Aim of the task:
Your transcription must include every record word for word and no pictures.

Exercise data:
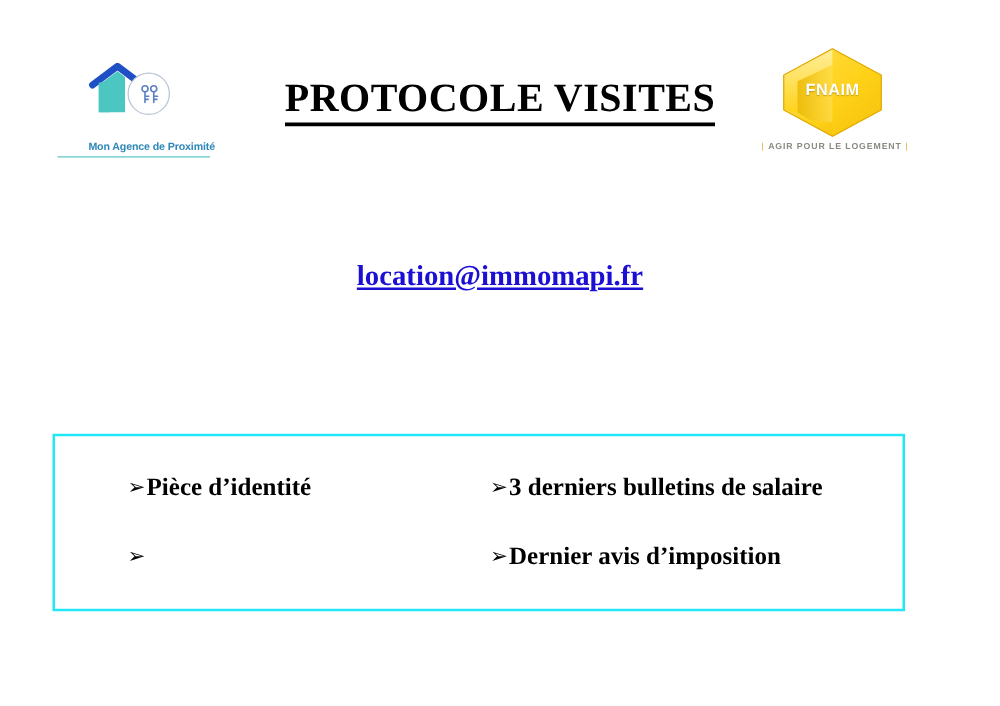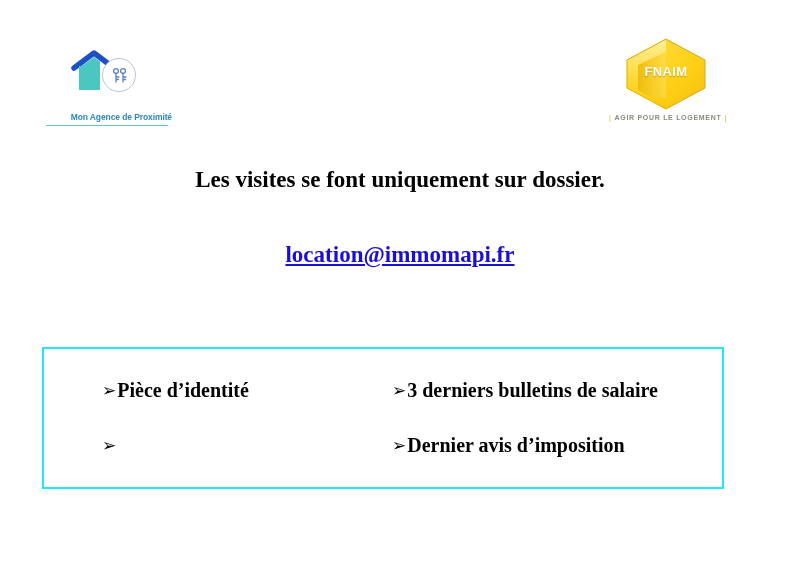--- a/index.html
+++ b/index.html
@@ -278,6 +278,9 @@
       <div class="imm-rule"></div>
     </div>
 
+    <div class="title-block">
+      <span class="title-text">PROTOCOLE VISITES</span>
+    </div>
 
     <div class="logo-fnaim">
       <svg class="fnaim-hex" viewBox="0 0 84 72">

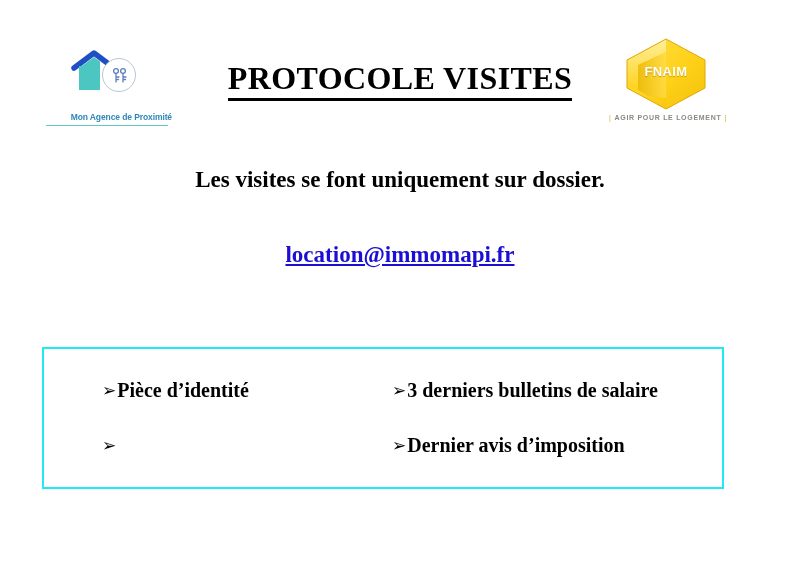--- a/index.html
+++ b/index.html
@@ -312,7 +312,6 @@
   </div>
 
   <div class="body-lines">
-    <div class="line line-1">Les visites se font uniquement sur dossier.</div>
     <div class="line line-3">
       <a class="email-link" href="#">location@immomapi.fr</a>
     </div>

Answer to this task:
--- a/index.html
+++ b/index.html
@@ -278,6 +278,9 @@
       <div class="imm-rule"></div>
     </div>
 
+    <div class="title-block">
+      <span class="title-text">PROTOCOLE VISITES</span>
+    </div>
 
     <div class="logo-fnaim">
       <svg class="fnaim-hex" viewBox="0 0 84 72">

--- a/index.html
+++ b/index.html
@@ -312,7 +312,6 @@
   </div>
 
   <div class="body-lines">
-    <div class="line line-1">Les visites se font uniquement sur dossier.</div>
     <div class="line line-3">
       <a class="email-link" href="#">location@immomapi.fr</a>
     </div>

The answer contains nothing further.